There was some jabber between the two Mexicans, then the translator said, “He don’t know if those people still around.”
“But he’s admitting he made movies for them, and got paid for spying. Is that the case?”
“They ask him to wear the watch, bring it to them every night. That’s all. They gave him a hundred dollars. He didn’t know it was wrong. He needed the money. Jésus knows nothing more. They were in the woods, back there behind where the black people live, now they gone.”
“Except they’re not,” Webb said. “I believe one of those hippies is still lurking nearby. And I believe Diego here knows where the slimewad is.”
“No, sir, no, sir. I don’t know nothing, sir.”
“Then it looks to me like we got us a classic rock and a hard place.”
Webb reached out and tipped up the small man’s chin so he was forced to look at Webb eyeball to eyeball.
“You know what happened to your friend Javier when I caught him with an identical watch as this one? You seen him around here lately?”
The man shook his head.
“I did nothing wrong, Mr. Webb, not a spy.”
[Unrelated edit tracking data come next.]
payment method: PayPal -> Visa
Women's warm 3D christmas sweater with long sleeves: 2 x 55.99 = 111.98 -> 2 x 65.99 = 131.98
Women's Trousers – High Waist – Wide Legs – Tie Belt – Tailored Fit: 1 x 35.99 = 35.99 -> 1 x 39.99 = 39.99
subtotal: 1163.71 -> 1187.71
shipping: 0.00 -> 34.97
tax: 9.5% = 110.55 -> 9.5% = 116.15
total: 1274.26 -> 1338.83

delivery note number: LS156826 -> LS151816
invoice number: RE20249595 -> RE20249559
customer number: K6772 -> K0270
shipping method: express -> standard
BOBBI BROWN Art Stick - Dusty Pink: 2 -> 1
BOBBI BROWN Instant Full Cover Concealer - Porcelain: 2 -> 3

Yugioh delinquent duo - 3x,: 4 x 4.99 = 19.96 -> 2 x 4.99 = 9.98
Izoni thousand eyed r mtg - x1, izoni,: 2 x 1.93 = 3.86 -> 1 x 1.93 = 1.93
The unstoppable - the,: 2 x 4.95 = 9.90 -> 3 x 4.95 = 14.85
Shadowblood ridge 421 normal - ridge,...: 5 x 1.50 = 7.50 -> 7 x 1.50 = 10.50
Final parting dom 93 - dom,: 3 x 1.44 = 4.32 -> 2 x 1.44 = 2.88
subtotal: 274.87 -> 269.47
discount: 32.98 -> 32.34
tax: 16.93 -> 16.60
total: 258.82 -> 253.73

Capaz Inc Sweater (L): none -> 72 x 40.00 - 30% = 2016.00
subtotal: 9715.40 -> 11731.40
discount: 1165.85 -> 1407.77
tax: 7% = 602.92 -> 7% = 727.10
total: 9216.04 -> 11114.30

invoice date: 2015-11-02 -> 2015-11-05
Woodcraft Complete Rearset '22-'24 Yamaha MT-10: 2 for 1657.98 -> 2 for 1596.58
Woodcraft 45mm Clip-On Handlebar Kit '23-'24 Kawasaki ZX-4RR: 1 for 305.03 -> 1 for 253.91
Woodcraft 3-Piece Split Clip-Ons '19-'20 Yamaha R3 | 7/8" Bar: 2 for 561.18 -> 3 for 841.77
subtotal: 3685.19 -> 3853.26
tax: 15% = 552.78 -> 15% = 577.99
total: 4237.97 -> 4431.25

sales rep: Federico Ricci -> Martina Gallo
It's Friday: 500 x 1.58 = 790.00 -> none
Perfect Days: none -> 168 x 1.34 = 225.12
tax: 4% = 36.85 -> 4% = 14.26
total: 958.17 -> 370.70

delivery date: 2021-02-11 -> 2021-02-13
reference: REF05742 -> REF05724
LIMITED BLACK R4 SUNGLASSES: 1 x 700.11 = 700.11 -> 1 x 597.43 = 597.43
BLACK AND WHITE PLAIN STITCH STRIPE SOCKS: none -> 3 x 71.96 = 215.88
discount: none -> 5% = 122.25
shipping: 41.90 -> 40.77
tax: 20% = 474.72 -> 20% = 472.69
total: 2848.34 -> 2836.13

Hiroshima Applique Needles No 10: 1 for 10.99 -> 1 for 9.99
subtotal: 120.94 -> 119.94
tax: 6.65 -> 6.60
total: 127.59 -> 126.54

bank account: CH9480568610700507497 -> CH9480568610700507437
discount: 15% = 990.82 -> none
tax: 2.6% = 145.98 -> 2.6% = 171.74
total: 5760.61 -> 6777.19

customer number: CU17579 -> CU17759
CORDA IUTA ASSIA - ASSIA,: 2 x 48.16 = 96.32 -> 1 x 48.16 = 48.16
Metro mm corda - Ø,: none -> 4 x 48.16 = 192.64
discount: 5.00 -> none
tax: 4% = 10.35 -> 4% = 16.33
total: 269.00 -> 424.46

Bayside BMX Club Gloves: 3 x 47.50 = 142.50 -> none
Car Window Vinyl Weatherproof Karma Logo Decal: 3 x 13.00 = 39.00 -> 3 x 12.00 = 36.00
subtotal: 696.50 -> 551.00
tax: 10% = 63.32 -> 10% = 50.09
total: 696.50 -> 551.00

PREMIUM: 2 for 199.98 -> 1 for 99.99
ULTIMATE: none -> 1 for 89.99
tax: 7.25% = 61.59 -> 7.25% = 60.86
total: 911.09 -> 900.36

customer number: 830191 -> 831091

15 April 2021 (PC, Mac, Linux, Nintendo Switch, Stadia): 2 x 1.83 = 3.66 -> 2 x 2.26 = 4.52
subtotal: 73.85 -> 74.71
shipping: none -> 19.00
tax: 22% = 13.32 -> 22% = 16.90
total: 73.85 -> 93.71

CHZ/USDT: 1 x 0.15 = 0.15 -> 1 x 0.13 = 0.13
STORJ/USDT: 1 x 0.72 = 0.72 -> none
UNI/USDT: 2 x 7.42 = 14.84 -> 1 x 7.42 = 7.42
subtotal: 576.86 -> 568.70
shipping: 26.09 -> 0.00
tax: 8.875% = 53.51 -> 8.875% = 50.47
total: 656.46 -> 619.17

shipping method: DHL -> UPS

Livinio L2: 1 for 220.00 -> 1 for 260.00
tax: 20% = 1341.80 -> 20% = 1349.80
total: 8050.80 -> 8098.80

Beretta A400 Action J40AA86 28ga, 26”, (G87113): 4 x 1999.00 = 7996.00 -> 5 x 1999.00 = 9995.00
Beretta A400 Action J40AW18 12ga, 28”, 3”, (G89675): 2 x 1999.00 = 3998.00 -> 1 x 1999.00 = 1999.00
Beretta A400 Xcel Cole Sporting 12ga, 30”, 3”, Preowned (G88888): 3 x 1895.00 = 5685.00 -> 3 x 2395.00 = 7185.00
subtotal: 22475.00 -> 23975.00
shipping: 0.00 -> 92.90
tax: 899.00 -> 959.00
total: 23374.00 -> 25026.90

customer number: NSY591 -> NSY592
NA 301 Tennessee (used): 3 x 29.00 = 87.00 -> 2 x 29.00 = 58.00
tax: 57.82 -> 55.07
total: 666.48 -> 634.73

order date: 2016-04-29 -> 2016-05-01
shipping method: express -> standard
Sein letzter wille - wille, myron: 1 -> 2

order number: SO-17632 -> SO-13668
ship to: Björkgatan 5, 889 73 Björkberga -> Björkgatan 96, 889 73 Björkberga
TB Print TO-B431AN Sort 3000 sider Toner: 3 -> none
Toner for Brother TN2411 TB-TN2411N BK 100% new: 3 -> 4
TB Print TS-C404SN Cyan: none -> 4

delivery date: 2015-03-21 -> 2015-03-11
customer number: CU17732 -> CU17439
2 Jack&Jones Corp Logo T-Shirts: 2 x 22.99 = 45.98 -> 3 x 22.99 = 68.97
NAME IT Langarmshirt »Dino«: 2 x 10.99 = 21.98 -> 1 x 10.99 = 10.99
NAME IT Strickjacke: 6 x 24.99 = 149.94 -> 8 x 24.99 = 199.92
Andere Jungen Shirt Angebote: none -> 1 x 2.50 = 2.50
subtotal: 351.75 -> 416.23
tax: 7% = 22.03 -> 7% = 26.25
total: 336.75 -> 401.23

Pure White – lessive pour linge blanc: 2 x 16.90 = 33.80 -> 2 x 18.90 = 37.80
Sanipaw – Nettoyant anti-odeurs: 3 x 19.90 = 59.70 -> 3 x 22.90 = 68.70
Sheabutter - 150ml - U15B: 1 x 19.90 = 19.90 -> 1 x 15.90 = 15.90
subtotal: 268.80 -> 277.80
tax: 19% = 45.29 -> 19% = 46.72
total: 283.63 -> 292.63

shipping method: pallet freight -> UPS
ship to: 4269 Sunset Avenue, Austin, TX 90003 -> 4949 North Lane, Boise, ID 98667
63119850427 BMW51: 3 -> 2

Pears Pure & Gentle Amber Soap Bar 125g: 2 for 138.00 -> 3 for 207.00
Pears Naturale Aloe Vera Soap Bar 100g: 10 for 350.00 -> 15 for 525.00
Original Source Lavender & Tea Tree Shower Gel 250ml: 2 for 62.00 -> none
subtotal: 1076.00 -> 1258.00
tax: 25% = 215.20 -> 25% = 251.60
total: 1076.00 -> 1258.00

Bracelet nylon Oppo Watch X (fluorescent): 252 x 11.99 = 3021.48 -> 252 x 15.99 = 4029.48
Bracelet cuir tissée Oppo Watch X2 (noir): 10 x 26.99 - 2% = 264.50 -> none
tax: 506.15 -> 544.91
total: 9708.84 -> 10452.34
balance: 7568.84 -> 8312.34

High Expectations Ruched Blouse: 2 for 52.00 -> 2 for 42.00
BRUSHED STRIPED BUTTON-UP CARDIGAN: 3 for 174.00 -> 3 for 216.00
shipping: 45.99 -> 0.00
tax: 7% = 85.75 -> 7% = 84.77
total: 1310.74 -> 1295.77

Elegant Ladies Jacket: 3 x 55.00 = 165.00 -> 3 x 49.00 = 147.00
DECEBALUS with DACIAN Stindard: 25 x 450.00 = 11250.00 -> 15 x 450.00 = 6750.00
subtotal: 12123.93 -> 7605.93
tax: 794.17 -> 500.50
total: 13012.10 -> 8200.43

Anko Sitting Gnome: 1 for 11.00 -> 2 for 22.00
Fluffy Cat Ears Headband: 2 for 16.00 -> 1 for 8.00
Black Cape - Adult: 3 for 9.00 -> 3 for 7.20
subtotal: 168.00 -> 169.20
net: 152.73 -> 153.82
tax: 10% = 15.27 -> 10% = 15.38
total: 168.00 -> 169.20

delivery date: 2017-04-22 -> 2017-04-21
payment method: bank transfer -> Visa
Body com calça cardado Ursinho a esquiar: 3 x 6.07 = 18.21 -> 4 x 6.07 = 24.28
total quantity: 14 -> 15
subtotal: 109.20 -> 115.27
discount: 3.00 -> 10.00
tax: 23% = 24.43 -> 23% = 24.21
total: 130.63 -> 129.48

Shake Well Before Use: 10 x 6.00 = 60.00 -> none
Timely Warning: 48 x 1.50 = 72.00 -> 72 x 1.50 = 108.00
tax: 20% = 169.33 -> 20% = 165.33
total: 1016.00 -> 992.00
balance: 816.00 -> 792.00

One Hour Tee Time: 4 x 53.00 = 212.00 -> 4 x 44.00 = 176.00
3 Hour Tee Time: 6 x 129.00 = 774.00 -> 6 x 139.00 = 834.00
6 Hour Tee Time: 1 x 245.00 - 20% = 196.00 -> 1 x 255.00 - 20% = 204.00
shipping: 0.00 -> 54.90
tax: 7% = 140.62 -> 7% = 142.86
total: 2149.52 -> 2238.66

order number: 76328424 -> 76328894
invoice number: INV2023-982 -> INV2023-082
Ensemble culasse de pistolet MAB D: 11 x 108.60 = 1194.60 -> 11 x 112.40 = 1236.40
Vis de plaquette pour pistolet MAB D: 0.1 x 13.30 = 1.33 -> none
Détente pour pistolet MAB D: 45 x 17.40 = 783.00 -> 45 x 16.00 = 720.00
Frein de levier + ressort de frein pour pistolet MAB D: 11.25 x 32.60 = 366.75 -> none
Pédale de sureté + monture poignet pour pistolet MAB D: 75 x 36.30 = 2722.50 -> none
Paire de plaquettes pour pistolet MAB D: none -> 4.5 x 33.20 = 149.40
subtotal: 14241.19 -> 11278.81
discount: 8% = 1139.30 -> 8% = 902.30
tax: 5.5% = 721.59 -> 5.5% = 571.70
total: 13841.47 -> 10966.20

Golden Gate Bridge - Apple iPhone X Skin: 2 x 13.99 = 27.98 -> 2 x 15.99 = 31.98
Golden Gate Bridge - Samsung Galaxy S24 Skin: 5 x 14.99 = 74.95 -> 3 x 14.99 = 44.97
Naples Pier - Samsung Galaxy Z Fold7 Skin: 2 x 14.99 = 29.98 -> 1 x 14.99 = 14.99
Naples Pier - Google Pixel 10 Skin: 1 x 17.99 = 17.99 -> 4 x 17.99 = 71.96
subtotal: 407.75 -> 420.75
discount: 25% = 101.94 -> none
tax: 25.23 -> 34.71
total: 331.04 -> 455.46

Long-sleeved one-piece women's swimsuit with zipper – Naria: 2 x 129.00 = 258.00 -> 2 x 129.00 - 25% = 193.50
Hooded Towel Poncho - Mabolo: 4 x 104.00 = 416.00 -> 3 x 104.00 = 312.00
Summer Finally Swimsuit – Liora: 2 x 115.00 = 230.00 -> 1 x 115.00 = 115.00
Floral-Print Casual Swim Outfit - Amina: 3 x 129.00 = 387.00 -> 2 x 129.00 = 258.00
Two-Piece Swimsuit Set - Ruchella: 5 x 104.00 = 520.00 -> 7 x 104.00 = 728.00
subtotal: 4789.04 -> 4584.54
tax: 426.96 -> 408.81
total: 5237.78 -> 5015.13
“If that’s your story, boy, then here’s the deal. I give you three choices.”
“Tres opciones,”
the other one said.
“That’s more than fair, you ask me. Number one, I pull out my phone, I dial a gentleman I know in Raleigh, man works with ICE. You know what ICE is, don’t you?”
He nodded.
“So if I ask him polite, he’ll drive down this afternoon as a special favor to me and he’ll check to make sure your papers got all their
i
’s dotted and their
t’
s crossed, assuming you got some papers to show him.”
The illegal listened to the translation and said something back to his buddy and the buddy said to Webb, “He lost his papers. They destroyed. His family papers too. No papers. Jésus is a hard worker. He never been in trouble.”
“Then tell him he’s got two other choices. Number two, you tell me where this man is hiding. This man who bribed Jésus to spy on my farming operations.”
When the translator had given his friend the update, Jorge said, “I don’t know about anyone hiding. I wear watch, I give them watch, they give it back, and I never see them again.”
“Well, then I guess that leaves us with number three.”
Webb bent forward and pulled up one of his own pant legs, all the way to the knee.
“This is how my daddy handled things back in the day when he caught me in a lie. This is how we worked it out between us.”
“What is that?” Burkhart said, craning forward. “He scald you?”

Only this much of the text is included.